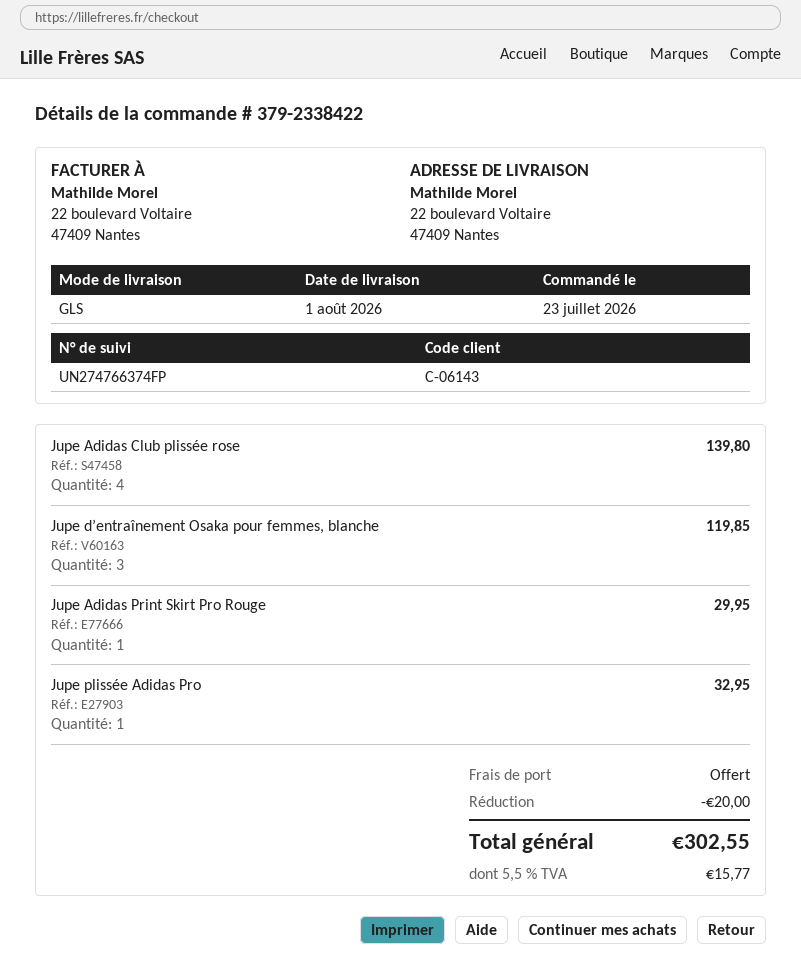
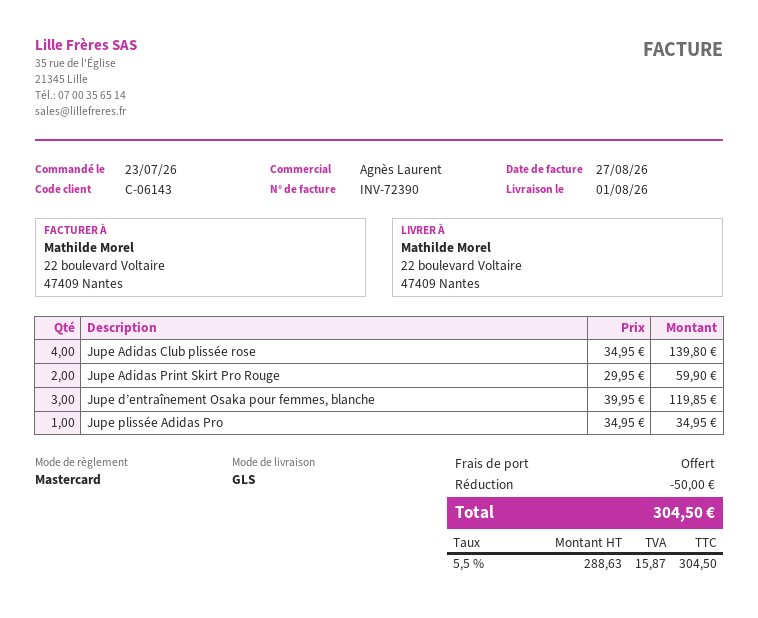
Jupe Adidas Print Skirt Pro Rouge: 1 for 29.95 -> 2 for 59.90
Jupe plissée Adidas Pro: 1 for 32.95 -> 1 for 34.95
discount: 20.00 -> 50.00
tax: 5.5% = 15.77 -> 5.5% = 15.87
total: 302.55 -> 304.50

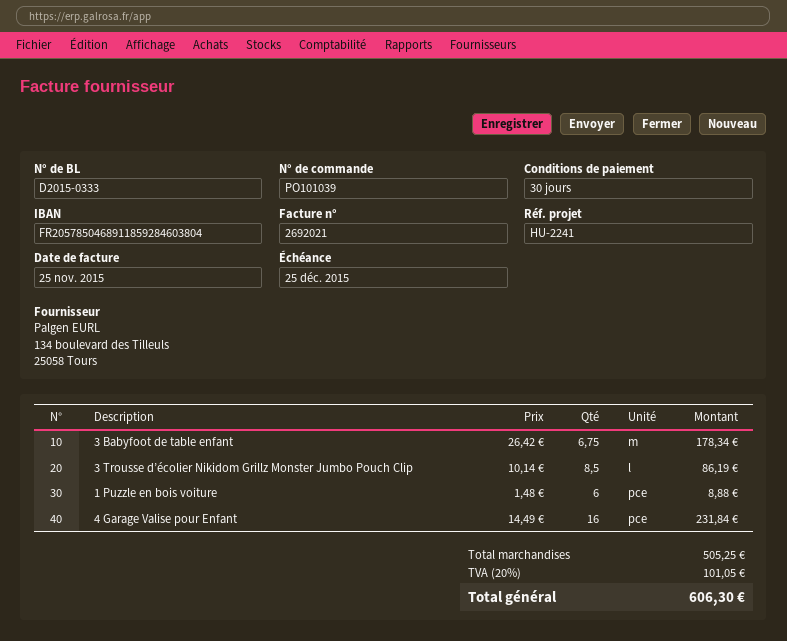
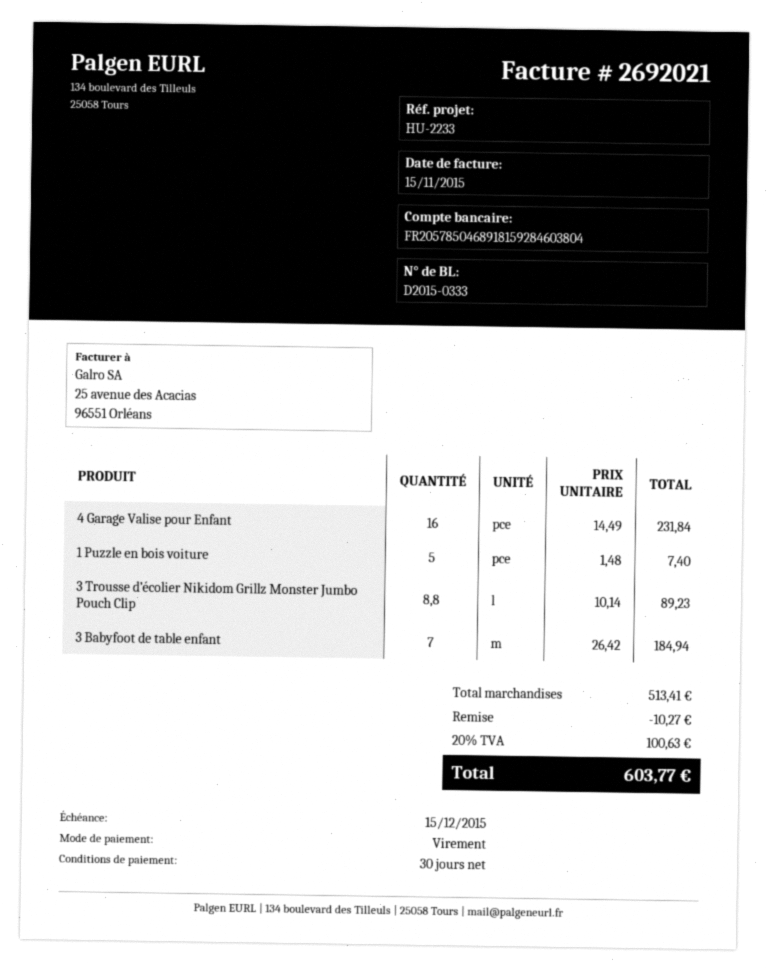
invoice date: 2015-11-25 -> 2015-11-15
due date: 2015-12-25 -> 2015-12-15
reference: HU-2241 -> HU-2233
bank account: FR2057850468911859284603804 -> FR2057850468918159284603804
3 Babyfoot de table enfant: 6.75 x 26.42 = 178.34 -> 7 x 26.42 = 184.94
3 Trousse d’écolier Nikidom Grillz Monster Jumbo Pouch Clip: 8.5 x 10.14 = 86.19 -> 8.8 x 10.14 = 89.23
1 Puzzle en bois voiture: 6 x 1.48 = 8.88 -> 5 x 1.48 = 7.40
subtotal: 505.25 -> 513.41
discount: none -> 10.27
tax: 20% = 101.05 -> 20% = 100.63
total: 606.30 -> 603.77

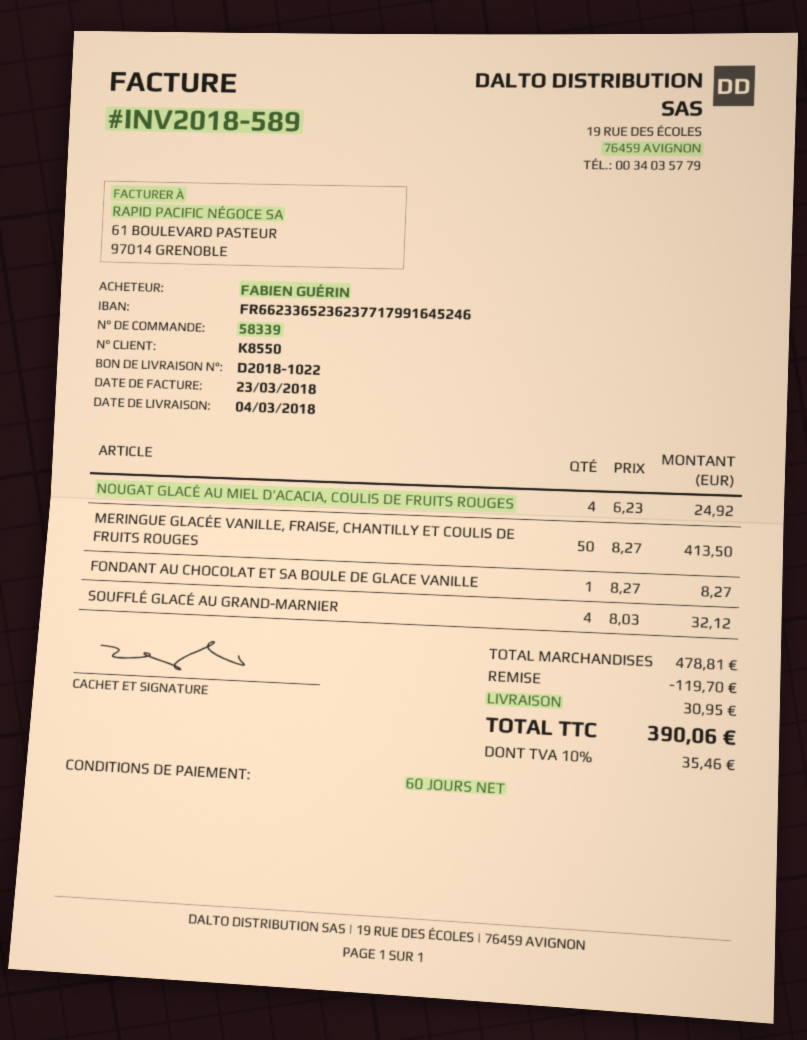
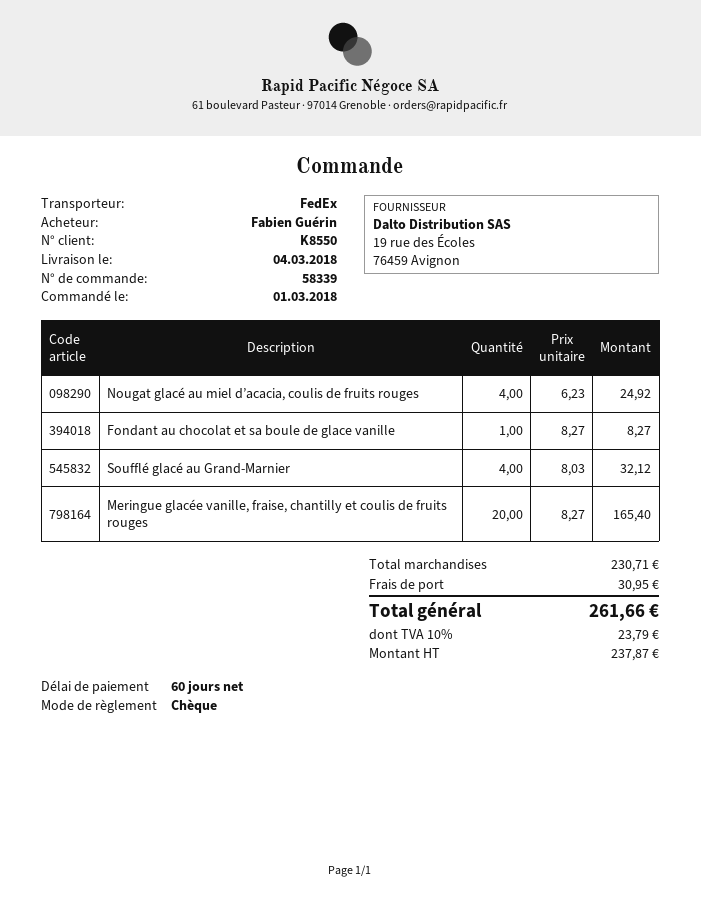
MERINGUE GLACÉE VANILLE, FRAISE, CHANTILLY ET COULIS DE FRUITS ROUGES: 50 x 8.27 = 413.50 -> 20 x 8.27 = 165.40
subtotal: 478.81 -> 230.71
discount: 119.70 -> none
tax: 10% = 35.46 -> 10% = 23.79
total: 390.06 -> 261.66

• _Problem statement_:
All entries above are to be set down word for word, and the pictures are to be left out.

• _Task output_:
Jupe Adidas Print Skirt Pro Rouge: 1 for 29.95 -> 2 for 59.90
Jupe plissée Adidas Pro: 1 for 32.95 -> 1 for 34.95
discount: 20.00 -> 50.00
tax: 5.5% = 15.77 -> 5.5% = 15.87
total: 302.55 -> 304.50

invoice date: 2015-11-25 -> 2015-11-15
due date: 2015-12-25 -> 2015-12-15
reference: HU-2241 -> HU-2233
bank account: FR2057850468911859284603804 -> FR2057850468918159284603804
3 Babyfoot de table enfant: 6.75 x 26.42 = 178.34 -> 7 x 26.42 = 184.94
3 Trousse d’écolier Nikidom Grillz Monster Jumbo Pouch Clip: 8.5 x 10.14 = 86.19 -> 8.8 x 10.14 = 89.23
1 Puzzle en bois voiture: 6 x 1.48 = 8.88 -> 5 x 1.48 = 7.40
subtotal: 505.25 -> 513.41
discount: none -> 10.27
tax: 20% = 101.05 -> 20% = 100.63
total: 606.30 -> 603.77

MERINGUE GLACÉE VANILLE, FRAISE, CHANTILLY ET COULIS DE FRUITS ROUGES: 50 x 8.27 = 413.50 -> 20 x 8.27 = 165.40
subtotal: 478.81 -> 230.71
discount: 119.70 -> none
tax: 10% = 35.46 -> 10% = 23.79
total: 390.06 -> 261.66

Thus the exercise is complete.